─── Data section ───

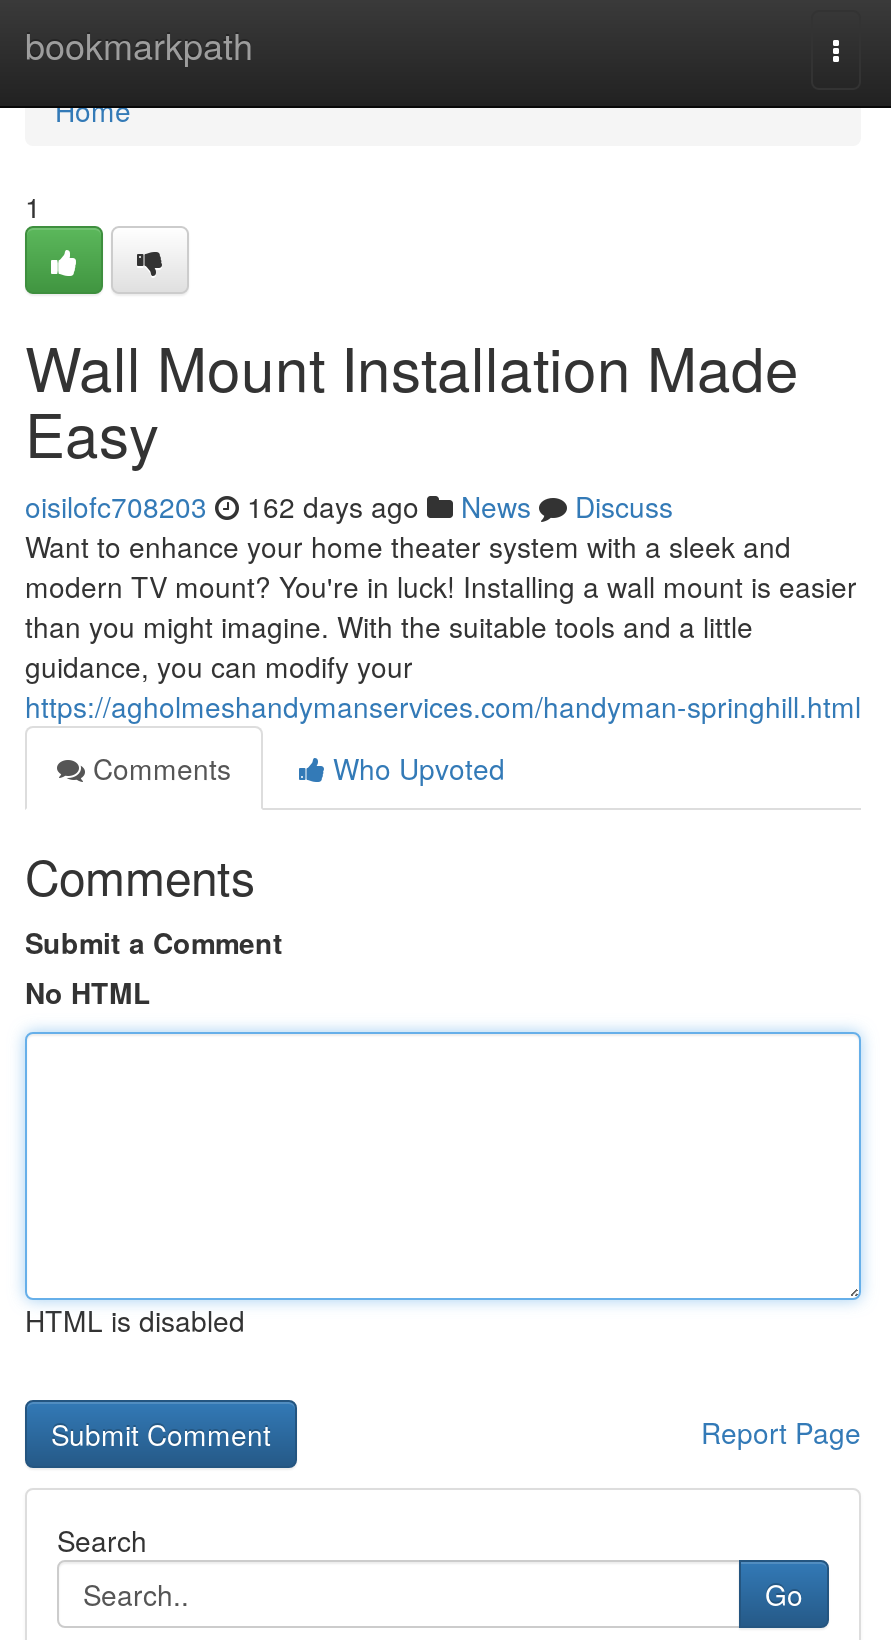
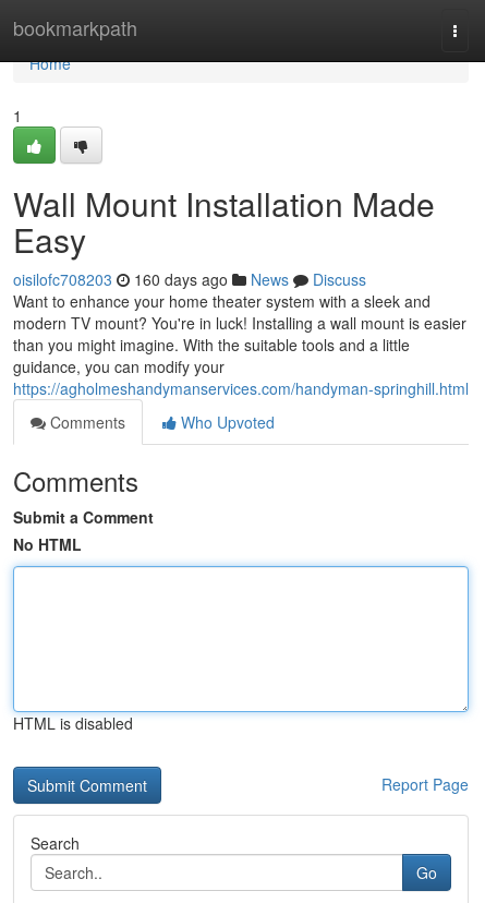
[25,486,673,526] oisilofc708203 162 days ago News Discuss -> [13,268,366,290] oisilofc708203 160 days ago News Discuss

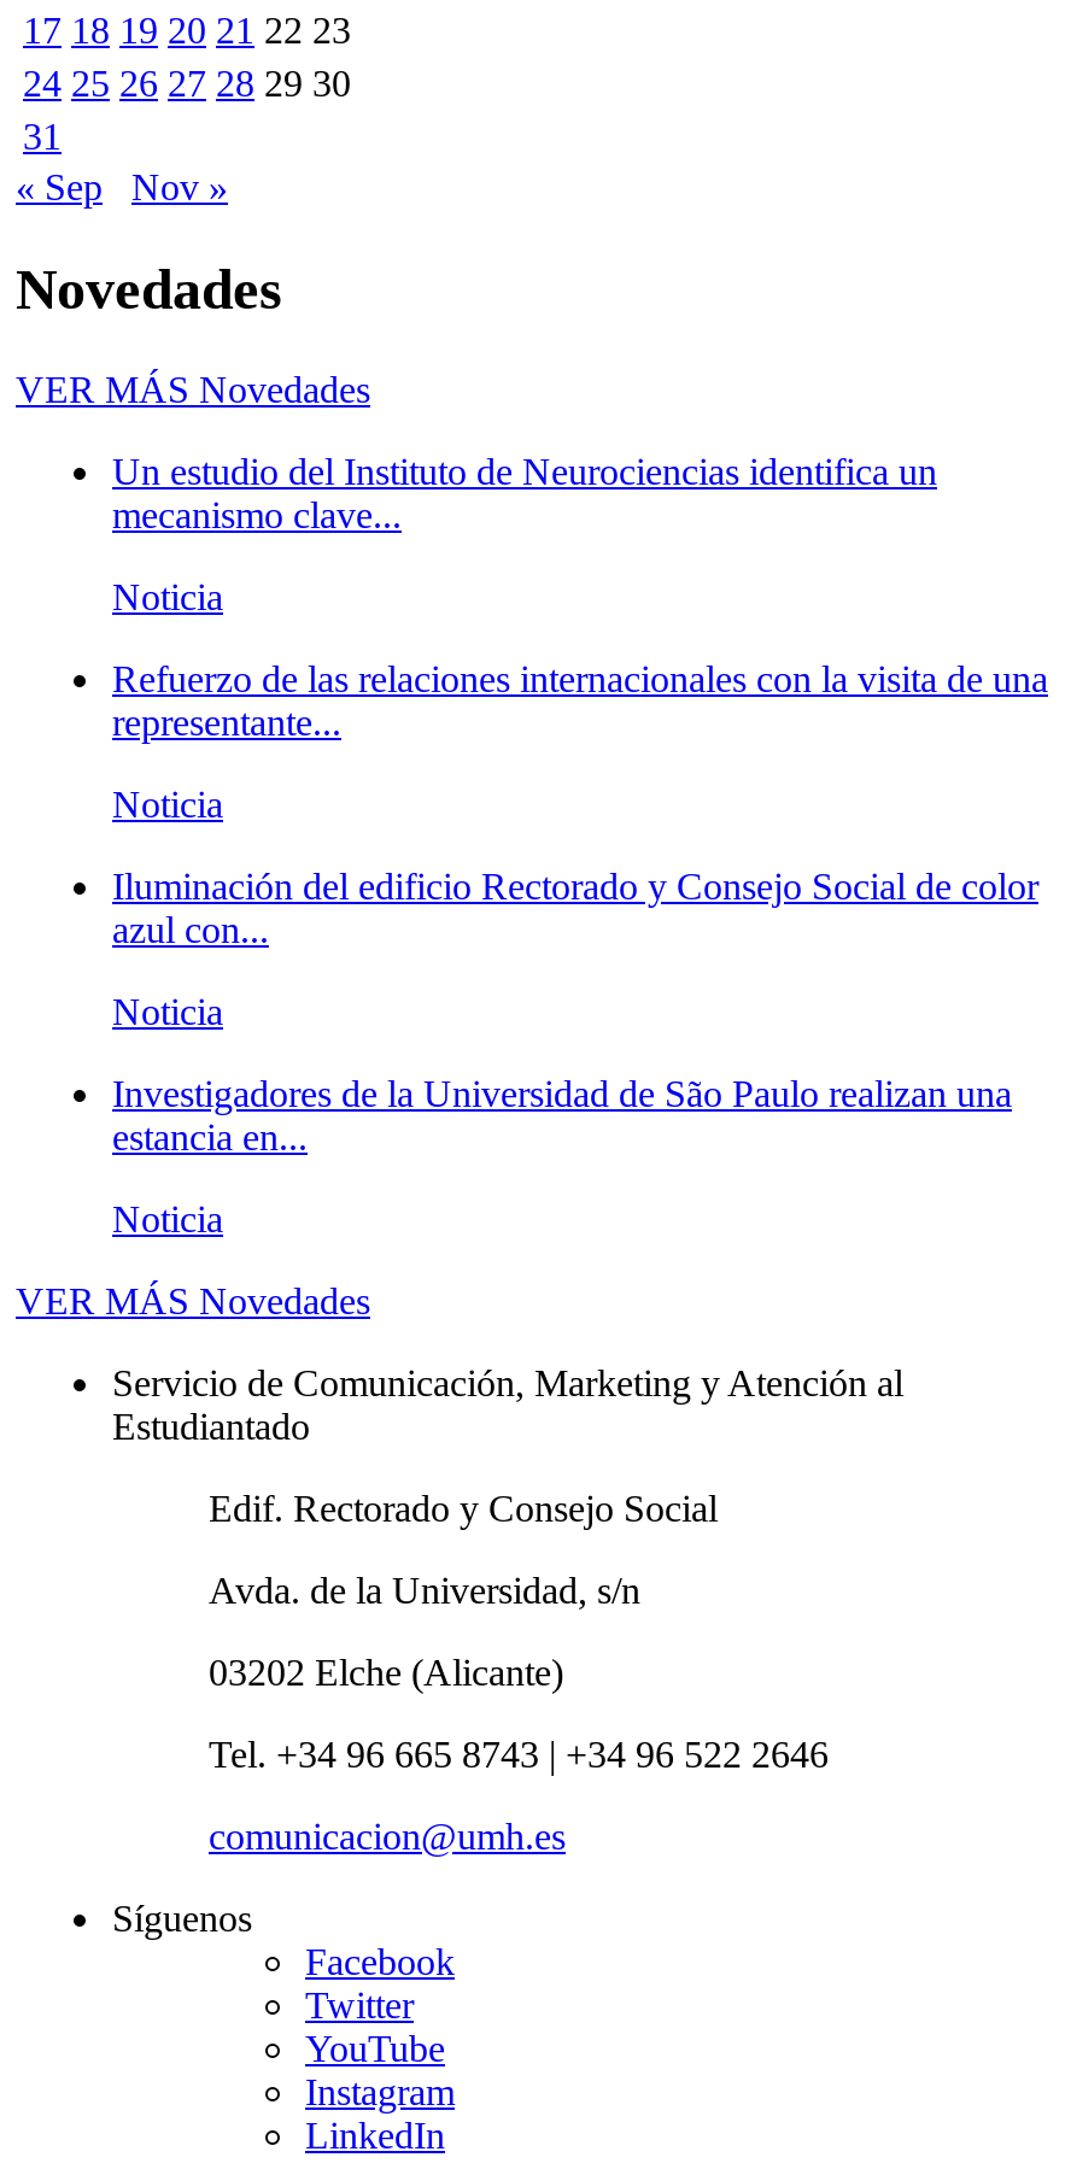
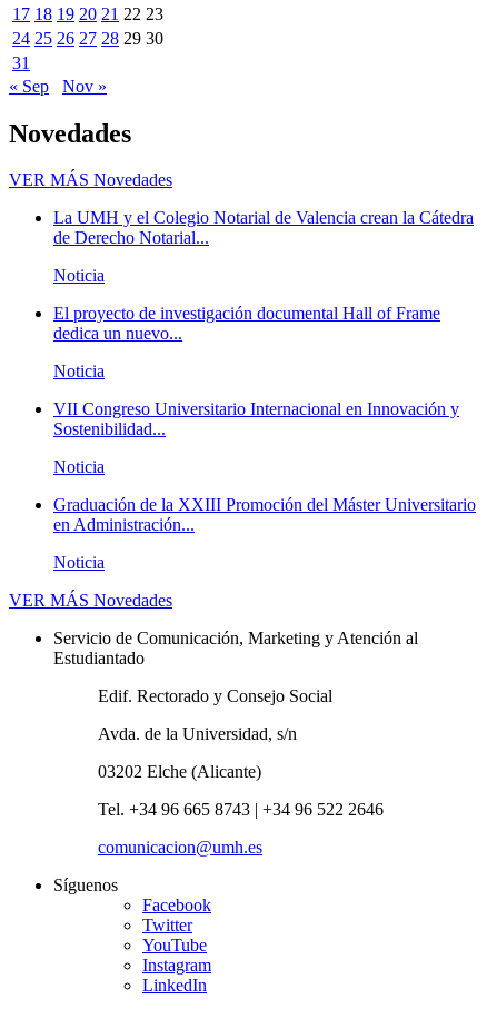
[112,452,937,536] Un estudio del Instituto de Neurociencias identifica un | mecanismo clave... -> [53,208,474,247] La UMH y el Colegio Notarial de Valencia crean la Cátedra | de Derecho Notarial...
[112,659,1048,744] Refuerzo de las relaciones internacionales con la visita de una | representante... -> [53,304,440,343] El proyecto de investigación documental Hall of Frame | dedica un nuevo...
[112,867,1038,951] Iluminación del edificio Rectorado y Consejo Social de color | azul con... -> [53,400,459,439] VII Congreso Universitario Internacional en Innovación y | Sostenibilidad...
[112,1074,1012,1158] Investigadores de la Universidad de São Paulo realizan una | estancia en... -> [53,495,476,534] Graduación de la XXIII Promoción del Máster Universitario | en Administración...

───

> _What is expected_
Copy out all the entries exactly. Images stay out of the copy.

> _Solution_
[25,486,673,526] oisilofc708203 162 days ago News Discuss -> [13,268,366,290] oisilofc708203 160 days ago News Discuss

[112,452,937,536] Un estudio del Instituto de Neurociencias identifica un | mecanismo clave... -> [53,208,474,247] La UMH y el Colegio Notarial de Valencia crean la Cátedra | de Derecho Notarial...
[112,659,1048,744] Refuerzo de las relaciones internacionales con la visita de una | representante... -> [53,304,440,343] El proyecto de investigación documental Hall of Frame | dedica un nuevo...
[112,867,1038,951] Iluminación del edificio Rectorado y Consejo Social de color | azul con... -> [53,400,459,439] VII Congreso Universitario Internacional en Innovación y | Sostenibilidad...
[112,1074,1012,1158] Investigadores de la Universidad de São Paulo realizan una | estancia en... -> [53,495,476,534] Graduación de la XXIII Promoción del Máster Universitario | en Administración...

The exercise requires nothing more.